Ante cada pregunta se pone seria: mira fijo, piensa la respuesta más justa, pero después afloja y la saca desde el corazón. "No me gusta que me digan actriz. Yo simplemente me considero un instrumento de María. Pongo mi cuerpo para ayudar a difundir el mensaje de la Virgen", aclara Marisol Islas Álvarez, la joven que desde hace seis ediciones encarna a Bernardita en la escenificación "El Mensaje de Lourdes", un clásico de verano en San Pedro de Colalao.

Bernardita -hoy Santa Bernardita- fue la niña de Lourdes (Francia) que presenció 18 apariciones de María. Las enfermedades y la incomprensión marcaron la vida de Bernardita, quien tenía 14 años cuando se encontró con la Virgen y tras lo cual se entregó a la vida religiosa. Marisol, de 29 años, representa a la débil niña ante unas 40.000 personas de toda la Argentina y de países vecinos. "Trato de no pensar en todo el público que está ahí afuera, pienso que Bernardita es la que mueve mi cuerpo", explica la joven odontóloga. Ella reparte sus días entre los consultorios y las misiones lourdistas.

Todo empezó "sin querer", dice Marisol. Sus visitas a la capilla de Lourdes, en el Colegio del Sagrado Corazón, eran habituales en su vida de estudiante santiagueña radicada en la provincia. Y cuando las cosas empezaron a oscurecerse en su vida, la fe en María empezó a crecer.

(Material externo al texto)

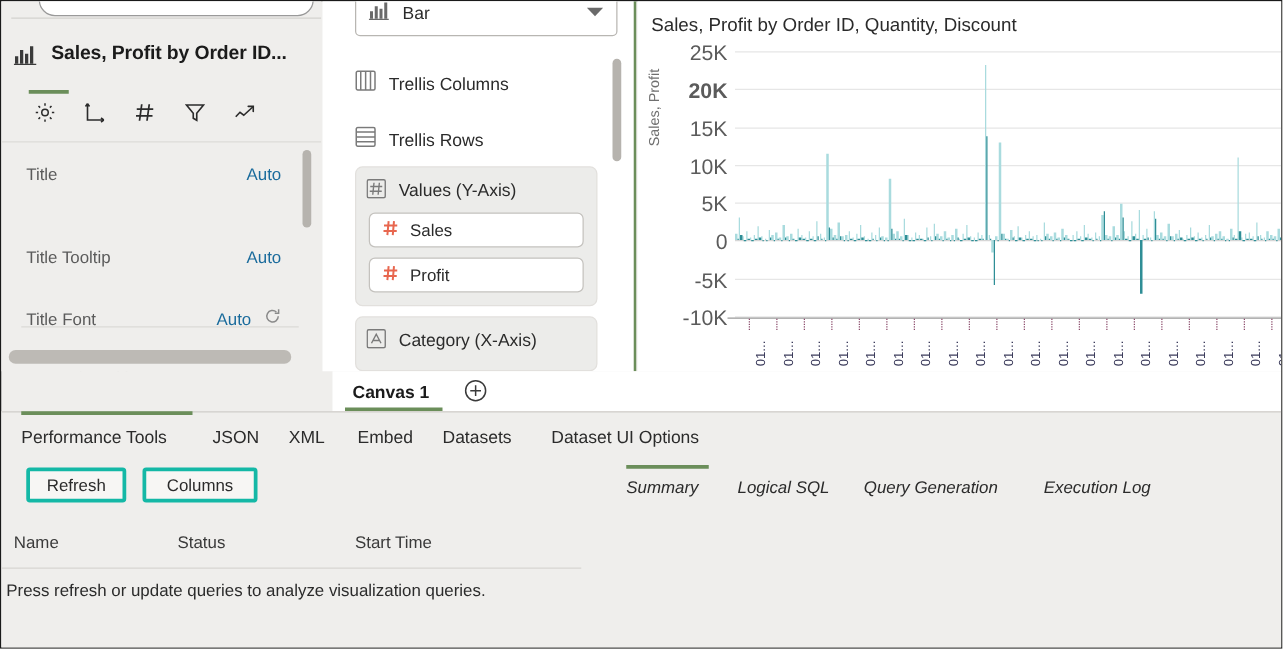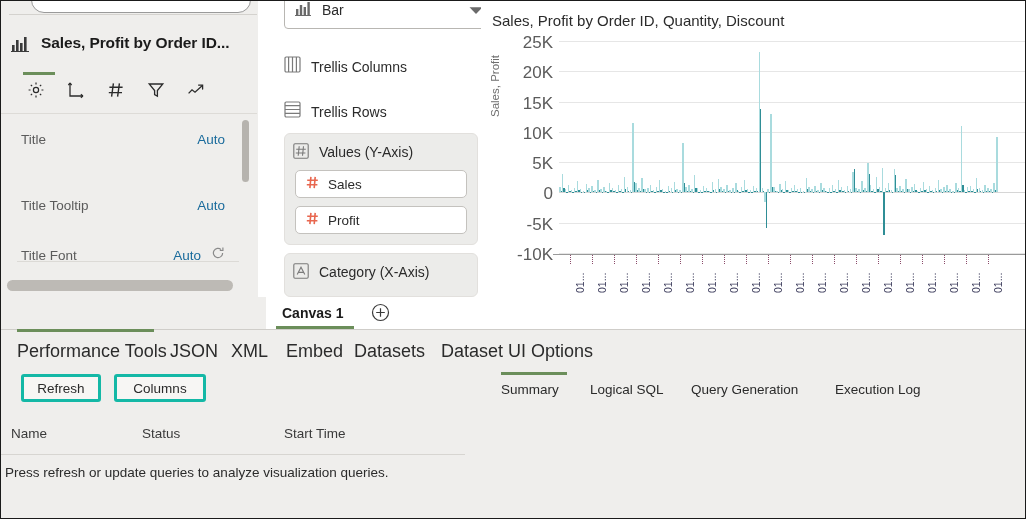--- a/index.html
+++ b/index.html
@@ -131,7 +131,7 @@
 
   
   .canvas-area {
-    position: absolute; left: 480px; top: 0; right: 0; height: 296px;
+    position: absolute; left: 509px; top: 0; right: 0; height: 296px;
     background: #ffffff; overflow: hidden;
   }
   .chart-title {

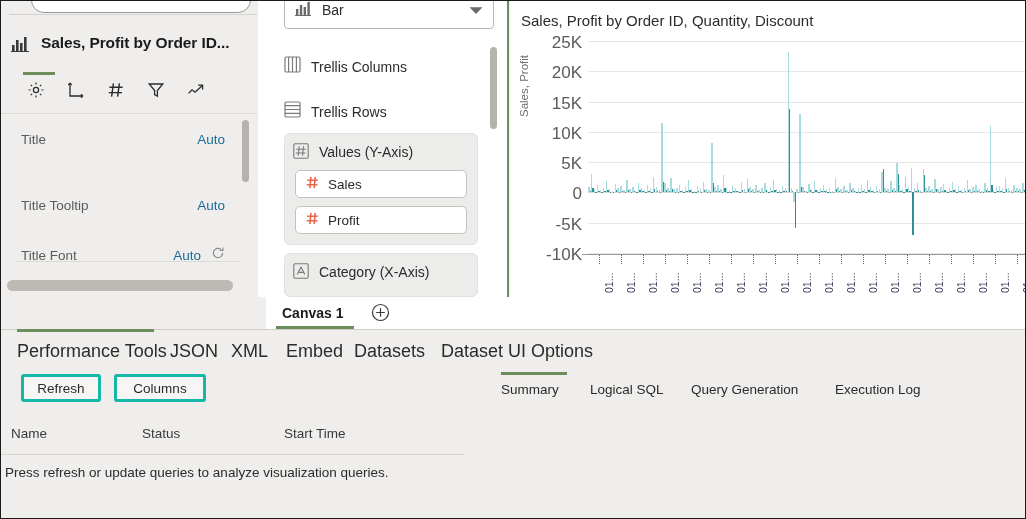--- a/index.html
+++ b/index.html
@@ -446,7 +446,7 @@
         <div class="y-axis-title">Sales, Profit</div>
         <div id="y-ticks">
             <div class="y-tick" style="top: -8px;">25K</div>
-            <div class="y-tick" style="top: 22.2857px;">20K</div>
+            <div class="y-tick" style="top: 22.2857px; font-weight: bold;">20K</div>
             <div class="y-tick" style="top: 52.5714px;">15K</div>
             <div class="y-tick" style="top: 82.8571px;">10K</div>
             <div class="y-tick" style="top: 113.143px;">5K</div>

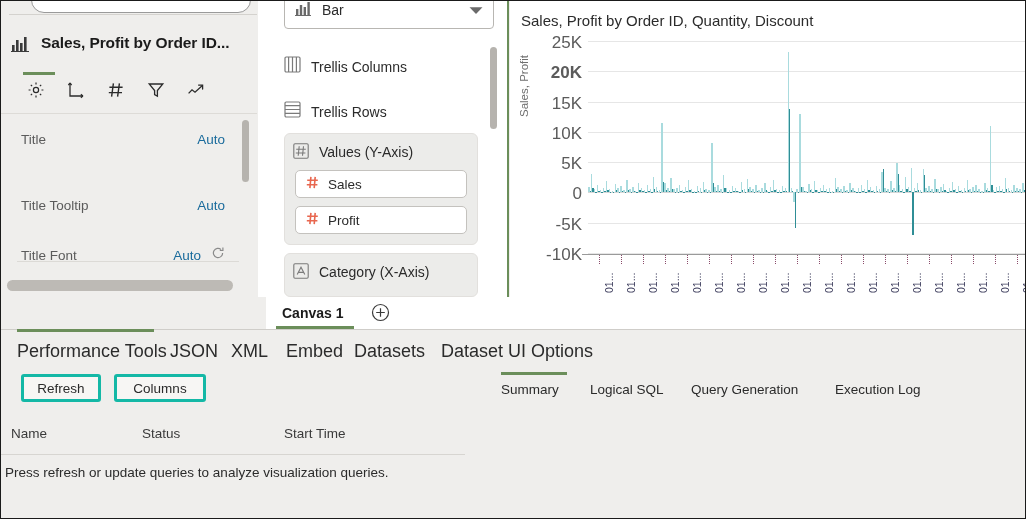--- a/index.html
+++ b/index.html
@@ -209,7 +209,7 @@
     position: absolute; left: 0; top: 0; right: 0; height: 38px;
   }
   .btab {
-    position: absolute; top: 11px; font-size: 18px; color: #2b2b2b;
+    position: absolute; top: 11px; font-size: 14px; color: #2b2b2b;
     cursor: pointer; white-space: nowrap;
   }
   .btab-underline {

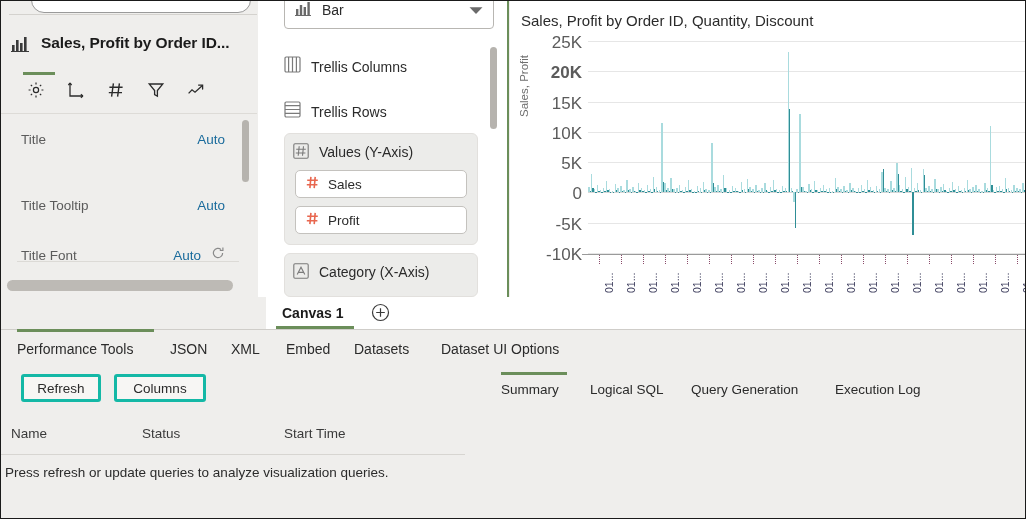--- a/index.html
+++ b/index.html
@@ -226,7 +226,7 @@
   .subtabs { position: absolute; left: 0; top: 46px; height: 30px; }
   .subtab {
     position: absolute; top: 6px; font-size: 13.5px; color: #2b2b2b;
-    cursor: pointer; white-space: nowrap;
+    cursor: pointer; white-space: nowrap; font-style: italic;
   }
   .subtab-underline {
     position: absolute; left: 500px; top: -4px; width: 66px; height: 3px;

"Tuve un año malo. Se había muerto mi abuelo y me estaba yendo mal en la Facultad. Necesitaba sí o sí aprobar un parcial para regularizar una materia", recuerda. Entonces le propuso un "negocio" a la Virgen: "si aprobaba el parcial, yo compraba un montón de estampitas para repartir entre mis allegados", cuenta sonriente. La Virgen aceptó el trato y la Bernardita santiagueña cumplió con su parte. "Me fui a comprar las estampitas en la librería del colegio. La persona que me atendió estaba sorprendida por la cantidad que le pedía. Me preguntó para qué eran, le expliqué, me invitó a las reuniones que hacían del grupo de Lourdes y empecé a ir", relata.

Marisol escuchaba historias, misionaba, estudiaba y analizaba los mensajes de la Virgen. Pero el cambio definitivo se produjo cuando vio por primera vez la escenificación en la Gruta de la Virgen, en San Pedro. "Ahí conocí la historia de Bernardita y fue muy especial, porque empecé a comprender el espíritu lourdista, a sentirme amada por Dios a través de María", explica Marisol, con los ojos vidriosos de fe.

Pasó de estudiosa y misionera a actriz al poco tiempo, y por una causa ajena. "La chica que hacía de Bernardita se enfermó y no iba a poder actuar. En el grupo me apuntaron a mí y les dije que se olvidaran, que ni loca lo hacía", cuenta divertida. Pero el sacrificio por el equipo, más su cuerpo pequeño que bien pasa por el de una nena de 14 años, la llevaron al enorme escenario. "Fue un flash. Es tan fuerte lo que siento cuando estoy ahí que una vez en una escena casi no pude salir porque no paraba de llorar de la emoción", recuerda la joven devota.

Marisol vive la megarepresentación como parte del trabajo misionero y en esos momentos trata de sentir lo que Bernardita cuando se le apareció María. Sin embargo, no piensa que alguna vez ella pueda vivir semejante experiencia. Finalizando la entrevista abre la invitación a todo el mundo: "la obra te renueva, la gente deja todo lo malo ahí y se lleva el espíritu gratificado".